* **Data records**
*** Begin section ***

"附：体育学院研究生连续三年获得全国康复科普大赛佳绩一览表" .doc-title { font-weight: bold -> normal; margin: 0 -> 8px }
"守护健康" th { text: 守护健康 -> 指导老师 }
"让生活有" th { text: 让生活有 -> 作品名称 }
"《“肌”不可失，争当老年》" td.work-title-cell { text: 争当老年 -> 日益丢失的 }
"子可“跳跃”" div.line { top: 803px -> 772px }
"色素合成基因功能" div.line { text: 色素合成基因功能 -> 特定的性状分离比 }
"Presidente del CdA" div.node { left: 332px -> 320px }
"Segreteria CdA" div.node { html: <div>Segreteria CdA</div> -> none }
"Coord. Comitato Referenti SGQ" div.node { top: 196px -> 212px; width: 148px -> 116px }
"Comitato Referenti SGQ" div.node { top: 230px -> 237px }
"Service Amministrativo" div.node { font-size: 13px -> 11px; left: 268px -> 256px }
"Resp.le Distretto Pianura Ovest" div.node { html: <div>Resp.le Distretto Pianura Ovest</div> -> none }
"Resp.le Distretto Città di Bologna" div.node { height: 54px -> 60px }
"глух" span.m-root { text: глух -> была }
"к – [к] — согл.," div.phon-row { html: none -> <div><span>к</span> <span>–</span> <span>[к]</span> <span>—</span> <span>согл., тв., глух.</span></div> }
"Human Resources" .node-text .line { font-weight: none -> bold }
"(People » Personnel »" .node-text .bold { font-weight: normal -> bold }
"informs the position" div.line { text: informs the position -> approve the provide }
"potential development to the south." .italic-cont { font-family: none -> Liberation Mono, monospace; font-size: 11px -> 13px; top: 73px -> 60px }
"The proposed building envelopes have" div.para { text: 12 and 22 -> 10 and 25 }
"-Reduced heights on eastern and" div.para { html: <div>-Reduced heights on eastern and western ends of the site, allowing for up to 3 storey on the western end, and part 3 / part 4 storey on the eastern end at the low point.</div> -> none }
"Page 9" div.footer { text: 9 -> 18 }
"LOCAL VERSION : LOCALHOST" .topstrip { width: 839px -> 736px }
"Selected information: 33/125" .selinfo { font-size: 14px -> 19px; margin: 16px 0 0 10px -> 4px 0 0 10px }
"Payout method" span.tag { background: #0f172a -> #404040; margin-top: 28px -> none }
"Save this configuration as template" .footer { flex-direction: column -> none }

*** End section ***

* **Aim of the task**
Give back exactly the lines of the listing above, starting with its first line and ending with the line that holds "top: 803px ->".

* **Worked solution**
"附：体育学院研究生连续三年获得全国康复科普大赛佳绩一览表" .doc-title { font-weight: bold -> normal; margin: 0 -> 8px }
"守护健康" th { text: 守护健康 -> 指导老师 }
"让生活有" th { text: 让生活有 -> 作品名称 }
"《“肌”不可失，争当老年》" td.work-title-cell { text: 争当老年 -> 日益丢失的 }
"子可“跳跃”" div.line { top: 803px -> 772px }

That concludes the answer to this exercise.